A VLI recebeu as últimas unidades de um lote de oito locomotivas destinadas à operação na Ferrovia Centro-Atlântica (FCA), ampliando a capacidade de transporte ferroviário de cargas conectadas a corredores logísticos que ligam o interior do país aos portos do Sudeste. As locomotivas foram adquiridas junto à Progress Rail, empresa do grupo Caterpillar, em operação iniciada em 2024 com investimento aproximado de R$ 200 milhões.
A incorporação dos equipamentos integra a estratégia de expansão da frota ferroviária utilizada no transporte de cargas ligadas ao agronegócio, à indústria e à construção civil, setores atendidos pela malha operada pela companhia.
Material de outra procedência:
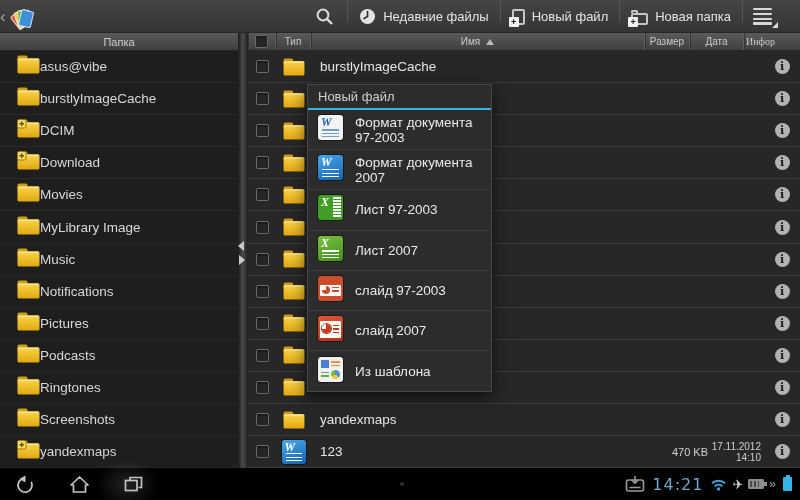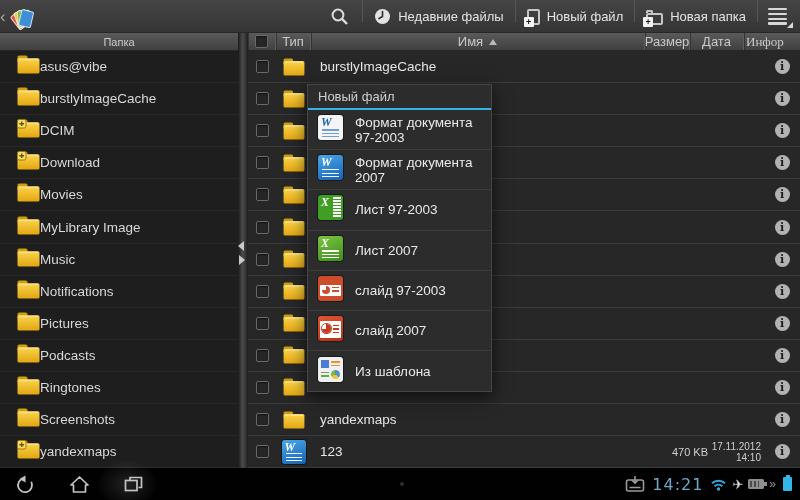--- a/index.html
+++ b/index.html
@@ -17,21 +17,21 @@
     border-radius:2px; border:1px solid rgba(255,255,255,.75); transform-origin:50% 92%; }
   .app-icon .p1 { background:#e14f3c; transform:rotate(-38deg); }
   .app-icon .p2 { background:#f2c23d; transform:rotate(-20deg); }
   .app-icon .p3 { background:#7cb93e; transform:rotate(-5deg); }
   .app-icon .p4 { background:#3f8fd6; transform:rotate(13deg); }
   .title-spinner { position:relative; margin-left:10px; width:162px; height:29px; margin-top:4px;
     display:flex; align-items:center; border-bottom:1px solid #6b6b6b; cursor:pointer; }
   .title-spinner .ttl { color:#ececec; font-size:15px; }
   .title-spinner .corner { position:absolute; right:1px; bottom:1px; width:0; height:0;
     border-left:7px solid transparent; border-bottom:7px solid #9c9c9c; }
-  .ab-right { position:absolute; right:1px; top:0; height:33px; display:flex; }
+  .ab-right { position:absolute; right:16px; top:0; height:33px; display:flex; }
   .ab-sep { width:1px; height:22px; background:#565656; }
   .ab-btn { height:33px; display:flex; align-items:center; gap:7px; padding:0 11px;
     color:#e4e4e4; font-size:13px; cursor:pointer; background:transparent; border:none; }
   .search-btn { padding:0 13px; }
   .clock-ic, .search-ic { display:block; }
   .newfile-ic { position:relative; width:13px; height:16px; border:2px solid #c6c6c6; border-radius:2px; }
   .newfile-ic .plus, .newfolder-ic .plus { position:absolute; left:-5px; bottom:-4px; width:10px; height:10px;
     background:#f2f2f2; border-radius:1px; color:#161616; font:bold 9px/10px "Liberation Sans",sans-serif; text-align:center; }
   .newfolder-ic { position:relative; width:17px; height:12px; border:2px solid #c6c6c6; border-radius:2px; margin-top:4px; }
   .newfolder-ic .tab { position:absolute; top:-5px; left:-2px; width:7px; height:3px; border:2px solid #c6c6c6; border-bottom:none; border-radius:2px 2px 0 0; }
@@ -54,21 +54,21 @@
   .side-item .lbl { color:#d8d8d8; font-size:13.5px; }
 
   .divider { position:relative; width:10px; background:linear-gradient(90deg,#1a1a1a,#4a4a4a 45%,#3a3a3a 70%,#1f1f1f); }
   .divider .arr-l { position:absolute; left:0px; top:208px; width:0; height:0;
     border-top:5px solid transparent; border-bottom:5px solid transparent; border-right:6px solid #c9c9c9; }
   .divider .arr-r { position:absolute; left:1px; top:222px; width:0; height:0;
     border-top:5px solid transparent; border-bottom:5px solid transparent; border-left:6px solid #c9c9c9; }
 
   .main { flex:1; background:#272727; display:flex; flex-direction:column; min-width:0; }
   .table-header { display:flex; height:18px; flex:0 0 18px; background:linear-gradient(#5a5a5a,#404040);
-    border-bottom:1px solid #262626; color:#c9c9c9; font-size:13px; align-items:center; }
+    border-bottom:1px solid #262626; color:#c9c9c9; font-size:10px; align-items:center; }
   .th { display:flex; align-items:center; justify-content:center; height:100%; border-right:1px solid #5e5e5e; box-shadow:1px 0 0 #333 inset; }
   .th-check { width:28px; } .th-type { width:35px; } .th-name { flex:1; gap:6px; }
   .th-size { width:45px; } .th-date { width:54px; } .th-info { width:56px; border-right:none; overflow:hidden; justify-content:flex-start; padding-left:2px;font-family:Liberation Serif, serif; }
   .sort-arrow { width:0; height:0; border-left:4.5px solid transparent; border-right:4.5px solid transparent; border-bottom:6px solid #b9b9b9; }
 
   .rows { flex:1; display:flex; flex-direction:column; overflow:hidden; }
   .trow { flex:0 0 32.1px; display:flex; align-items:center; border-bottom:1px solid #3a3a3a; cursor:pointer; }
   .cell-check { width:28px; display:flex; justify-content:center; }
   .cell-type { width:35px; display:flex; justify-content:center; }
   .cell-name { flex:1; color:#e6e6e6; font-size:13.5px; padding-left:9px; white-space:nowrap; overflow:hidden; }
A entrada em operação reforça a disponibilidade de ativos para circulação em trechos que conectam polos produtivos a terminais portuários e centros de consumo.
Com a conclusão da entrega, a VLI acumula a aquisição de 27 locomotivas desde 2024, totalizando cerca de R$ 600 milhões em investimentos em material rodante. As máquinas pertencem ao modelo EMD SD70ACE-BB e passam a compor a frota empregada na movimentação ferroviária da FCA.
Além da compra das locomotivas, as empresas mantêm relação comercial associada à prestação de serviços de manutenção ferroviária. Em outubro, foi firmado contrato de serviços com duração de dez anos e valor potencial de até R$ 500 milhões, voltado às operações no Corredor Norte. O trecho conecta o estado do Tocantins ao sistema portuário de São Luís e integra rotas utilizadas no escoamento de produção regional.
A aquisição de equipamentos e a contratação de serviços somam aproximadamente R$ 700 milhões em negócios entre as empresas, envolvendo fornecimento industrial e suporte técnico ao transporte ferroviário. O conjunto de investimentos ocorre em contexto de aumento da demanda por capacidade logística ferroviária e atualização de ativos operacionais.
No âmbito regulatório, a prorrogação da concessão da Ferrovia Centro-Atlântica permanece em análise e prevê expansão de investimentos superiores a R$ 30 bilhões ao longo do período contratual. Estudos de demanda indicam incremento superior a 40% no volume transportado na malha, com impactos sobre fluxos de cargas associadas a atividades produtivas e industriais.
O projeto de renovação inclui intervenções em áreas urbanas conectadas à ferrovia, com previsão de obras de mobilidade em municípios atendidos pela malha. Estimativas relacionadas ao programa apontam geração de postos de trabalho vinculados à execução dessas intervenções e à ampliação da operação ferroviária.